Les anticoagulants oraux, comme la warfarine ou le rivaroxaban, ne sont pas en reste. Leur efficacité dépend d’un dosage précis dans le sang. Or, la caféine peut interférer avec leur métabolisme hépatique, entraînant des fluctuations de leur concentration plasmatique. «
Pour ces patients, l’écart entre une dose efficace et une dose inefficace — voire dangereuse — est parfois très mince», précise un pharmacologue cité par Top Santé.
Le fer, un cas particulier souvent sous-estimé
Les carences en fer, fréquentes notamment chez les femmes enceintes ou les personnes souffrant d’anémie, sont souvent compensées par des compléments alimentaires ou médicamenteux. Pourtant, ces produits sont particulièrement vulnérables à l’interaction avec le café. D’après Top Santé, la caféine réduit l’absorption du fer de plus de 50 % en bloquant les récepteurs intestinaux chargés de son assimilation. Un problème d’autant plus préoccupant que les patients ne sont pas toujours informés de ce risque.
Pourtant, des solutions existent. Les experts recommandent d’attendre au moins une à deux heures après la prise du médicament avant de consommer un café. Une pratique simple, mais encore trop peu répandue. «
Beaucoup de patients prennent leur traitement et leur café en même temps sans réaliser l’impact sur leur santé», souligne un médecin généraliste interrogé par Top Santé.
Une méconnaissance généralisée chez les patients
Malgré ces risques documentés, la méconnaissance des interactions entre café et médicaments reste importante. Selon une enquête citée par Top Santé, près de 70 % des patients prenant des anticoagulants ignorent que leur traitement peut être perturbé par une tasse de café. Ce chiffre grimpe à 80 % pour les personnes sous Lévothyrox. Les conséquences peuvent être sérieuses : inefficacité du traitement, récidive de la pathologie, ou dans le cas des anticoagulants, un risque accru de thrombose ou d’hémorragie.

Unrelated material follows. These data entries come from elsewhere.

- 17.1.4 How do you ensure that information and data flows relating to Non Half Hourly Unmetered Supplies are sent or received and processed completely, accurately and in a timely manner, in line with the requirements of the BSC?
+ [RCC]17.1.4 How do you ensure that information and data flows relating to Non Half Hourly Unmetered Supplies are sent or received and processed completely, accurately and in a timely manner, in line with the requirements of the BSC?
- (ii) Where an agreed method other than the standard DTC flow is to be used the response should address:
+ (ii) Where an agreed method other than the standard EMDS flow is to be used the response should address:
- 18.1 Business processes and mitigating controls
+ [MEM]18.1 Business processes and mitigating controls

Les professionnels de santé appellent donc à une meilleure information des patients. Les notices des médicaments mentionnent parfois ces interactions, mais de manière trop discrète. «
Les boîtes de médicaments devraient comporter des pictogrammes ou des messages plus visibles pour alerter sur ces risques», propose une pharmacienne interrogée par Top Santé. Des campagnes de sensibilisation, comme celles menées par l’Assurance Maladie, pourraient aussi jouer un rôle clé.

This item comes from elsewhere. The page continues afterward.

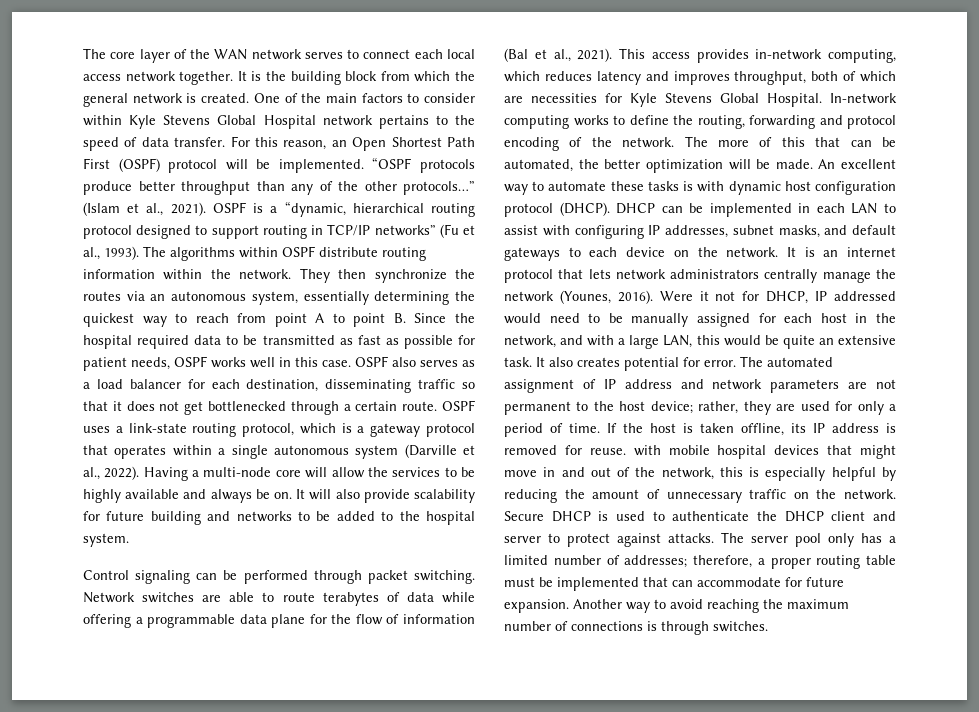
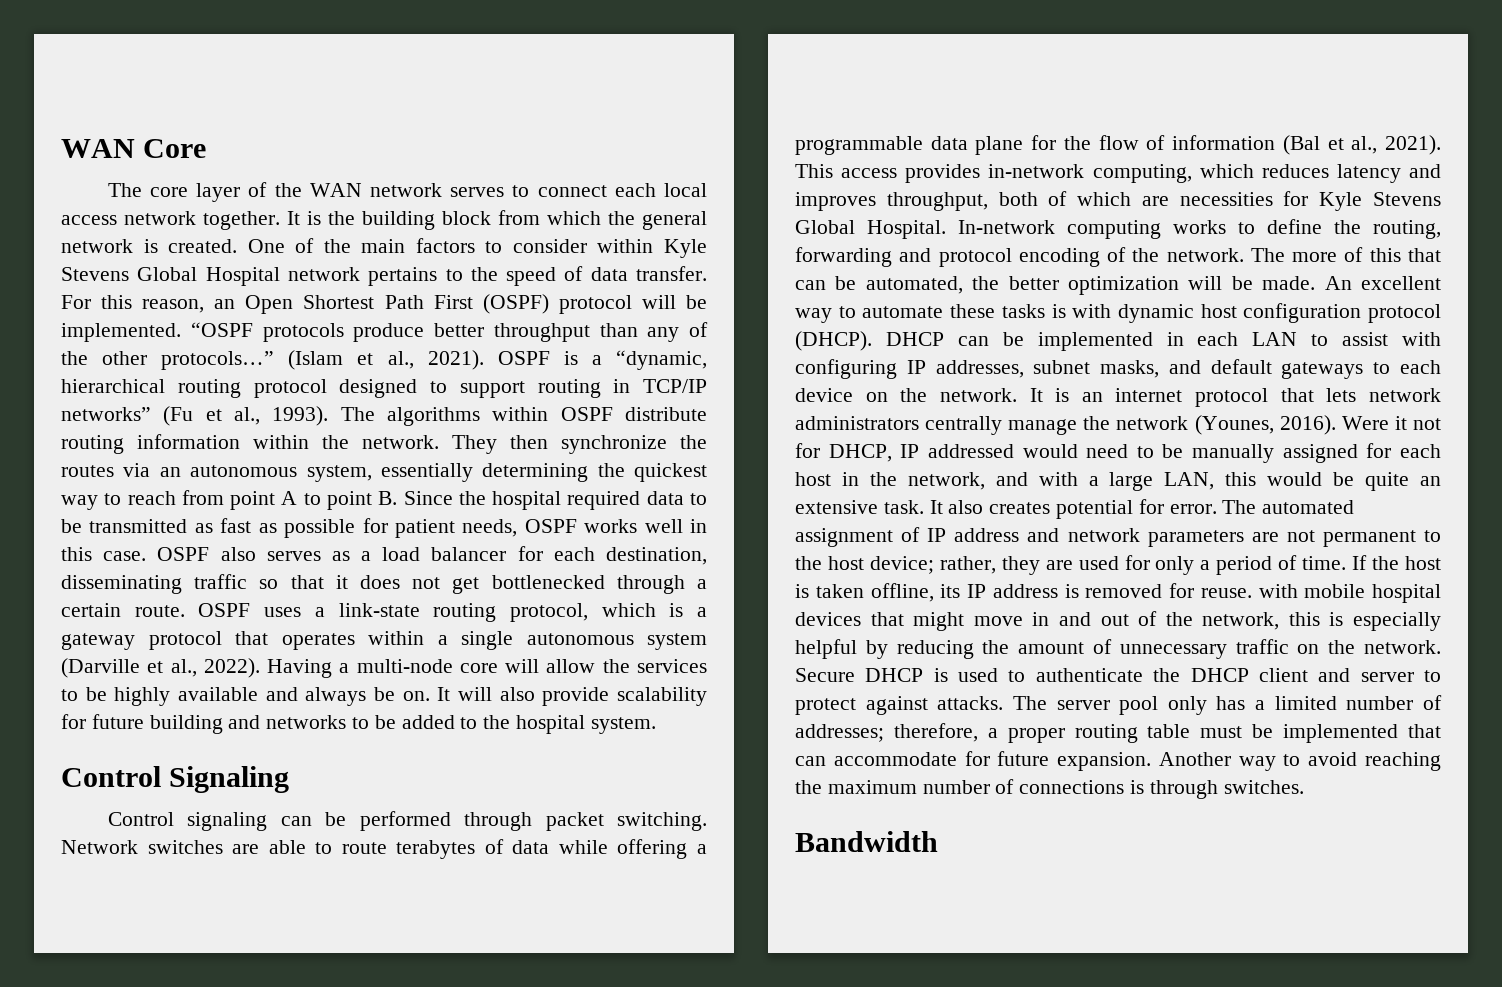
+ WAN Core
+ Control Signaling
+ Bandwidth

Outre le Lévothyrox, les anticoagulants et les compléments en fer, certains antibiotiques (comme la ciprofloxacine), des antidépresseurs (inhibiteurs de la monoamine oxydase) ou encore des médicaments pour la tension artérielle (bêta-bloquants) peuvent voir leur efficacité modifiée par la caféine. La liste n’est pas exhaustive, et il est toujours recommandé de consulter son médecin ou son pharmacien en cas de doute.